Blog

How to Monitor Server Performance

May 25, 2017 | Ken Leoni

Server performance monitoring can be somewhat of an artform, especially as the server infrastructure and the surrounding network become increasingly dispersed and complex.  Making the determination as to what is “problematic” is an increasingly difficult proposition.

The key components for a successful server monitoring strategy are to identify the key metrics to target,  baseline the metrics so that server performance is properly interpreted for alerting,  and reap additional value from the key metrics via reporting.

How to Monitor Server Performance

What metrics should be targeted:

It is important to target key performance indicators (KPIs) that are specific to the servers’ function:

These key performance metrics serve as a good starting point for any Windows or Unix server monitoring strategy.

Windows Server Performance Metrics
CPU
Process Count The number of processes in the computer.
Thread count The number of threads in the computer.
% Interrupt Time % time the processor spends receiving and servicing hardware interrupts.
%Privileged Time % time that the process threads spent executing code in privileged mode.
% Processor Time % time that the processor spends to execute a non-Idle thread.
% User Time % time the processor spends in the user mode.
Disk
Disk Free % Disk free space percent.
Disk Free Space Disk free space.
Disk Reads/sec The rate of read operations on the disk.
Disk Writes/sec The rate of write operations on the disk.
Disk Read Bytes/sec The rate at which bytes are transferred from the disk during read operations.
Disk Write Bytes/sec The rate at which bytes are transferred to the disk during write operations.
Disk Transfers/sec The rate of read and write operations on the disk.
Memory
Free Memory Amount of free memory.
Page Faults/sec The average number of pages faulted per second.
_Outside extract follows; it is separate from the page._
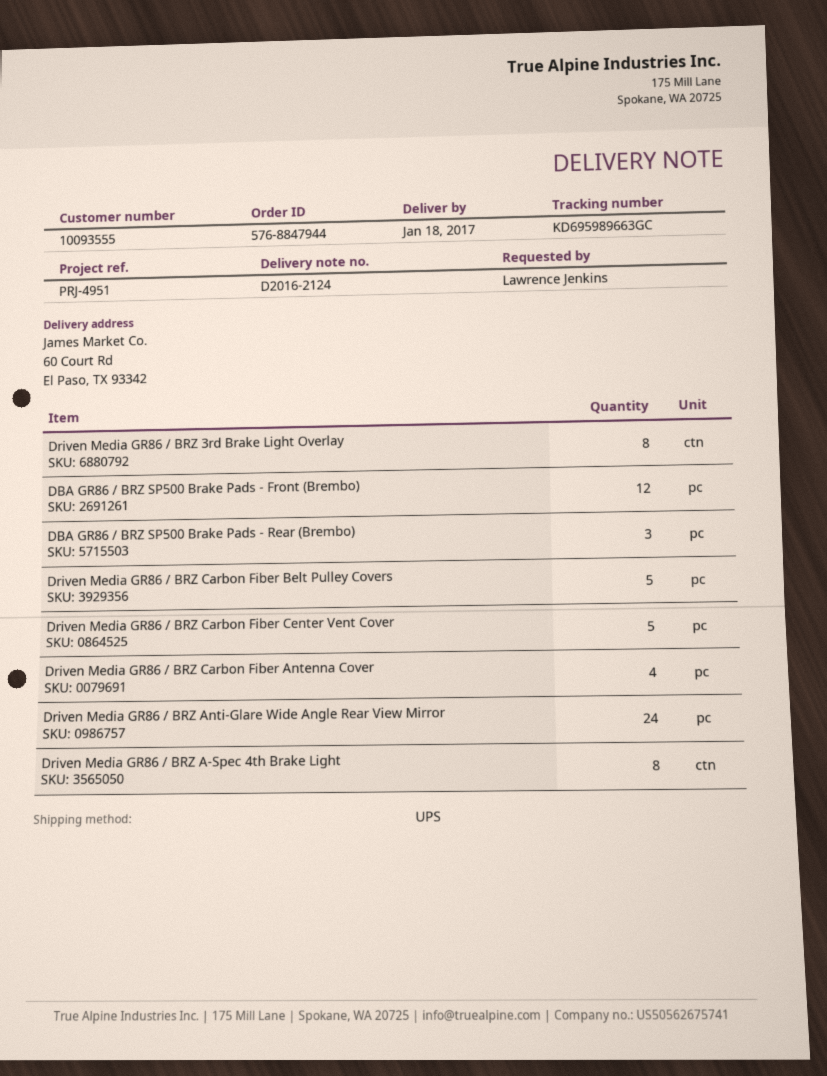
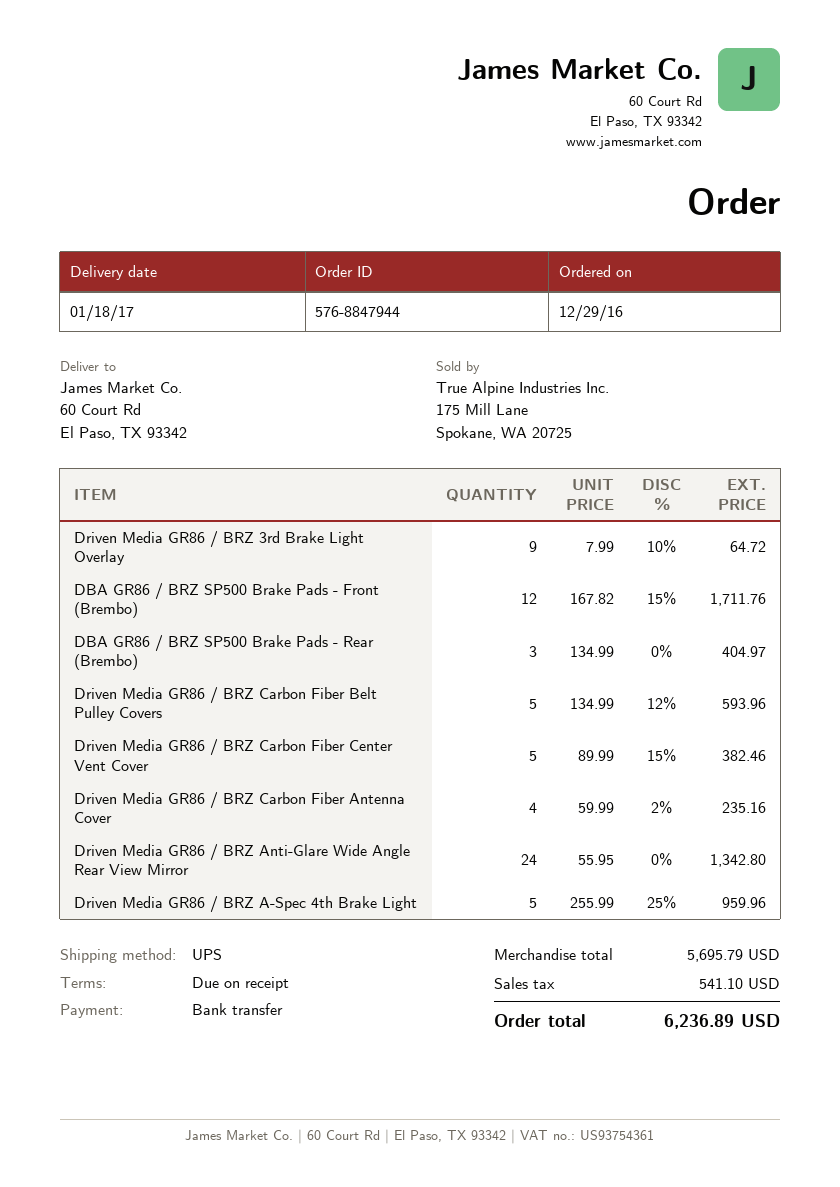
Driven Media GR86 / BRZ 3rd Brake Light Overlay: 8 -> 9
Driven Media GR86 / BRZ A-Spec 4th Brake Light: 8 -> 5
This counter includes both hard faults (those that require disk access) and soft faults (where the faulted page is found elsewhere in physical memory.)
Page Reads/sec The rate at which the disk was read to resolve hard page faults.
Page Writes/sec The rate at which pages are written to disk to free up space in physical memory.
Pages Output/sec The rate at which pages are written to disk to free up space in physical memory.
Pool Nonpaged Bytes The size, in bytes, of the nonpaged pool, an area of system memory (physical memory used by the operating system) for objects that cannot be written to disk, but must remain in physical memory as long as they are allocated.
Pool Paged Bytes The size, in bytes, of the paged pool, an area of system memory (physical memory used by the operating system) for objects that can be written to disk when they are not being used.
Network
Output Queue Length The length of the output packet queue
Packets Outbound Errors The number of outbound packets that could not be transmitted because of errors.
Packets Received Errors The number of inbound packets that contained errors preventing them from being deliverable to a higher-layer protocol.
Kilobytes Received/sec The rate at which kilobytes are received on the network interface.
Kilobytes Sent/sec The rate at which kilobytes are sent on the network interface.

 

Unix Server Performance Metrics
CPU
Process Count The number of processes in the computer.
Thread count The number of threads in the computer.
% Interrupt Time % time the processor spends receiving and servicing hardware interrupts.
%Privileged Time % time that the process threads spent executing code in privileged mode.
% Processor Time % time that the processor spends to execute a non-Idle thread.
% User Time % time the processor spends in the user mode.
Disk
Disk Free % Disk free space percent.
Disk Free Space Disk free space.
Disk Reads/sec The rate of read operations on the disk.
Disk Writes/sec The rate of write operations on the disk.
Disk Read Bytes/sec The rate at which bytes are transferred from the disk during read operations.
Disk Write Bytes/sec The rate at which bytes are transferred to the disk during write operations.
Disk Transfers/sec The rate of read and write operations on the disk.
Memory
Total Physical Memory The total size of physical memory.
Free Memory Amount of free memory
Page Faults/sec The average number of pages faulted per second. This counter includes both hard faults (those that require disk access) and soft faults (where the faulted page is found elsewhere in physical memory.)
Page Reads/sec The rate at which the disk was read to resolve hard page faults.
Page Writes/sec The rate at which pages are written to disk to free up space in physical memory.
Pages Output/sec The rate at which pages are written to disk to free up space in physical memory.
Pool Nonpaged Bytes The size, in bytes, of the nonpaged pool, an area of system memory (physical memory used by the operating system) for objects that cannot be written to disk, but must remain in physical memory as long as they are allocated.
Pool Paged Bytes The size, in bytes, of the paged pool, an area of system memory (physical memory used by the operating system) for objects that can be written to disk when they are not being used.
Network
Output Queue Length The length of the output packet queue.
Packets Outbound Errors The number of outbound packets that could not be transmitted because of errors.
Packets Received Errors The number of inbound packets that contained errors preventing them from being deliverable to a higher-layer protocol.
Kilobytes Received/sec The rate at which kilobytes are received on the network interface.
Kilobytes Sent/sec The rate at which kilobytes are sent on the network interface.

 

Determining a proper monitoring baseline:

Once the appropriate KPI’s are identified the next step is to determine the proper alerting criteria.  While some problems can be readily determined via alerting on a static value (i.e. disk space issues), other problems are more challenging because of the volatility of the KPI’s --especially the KPIs that change based on regular workload patterns.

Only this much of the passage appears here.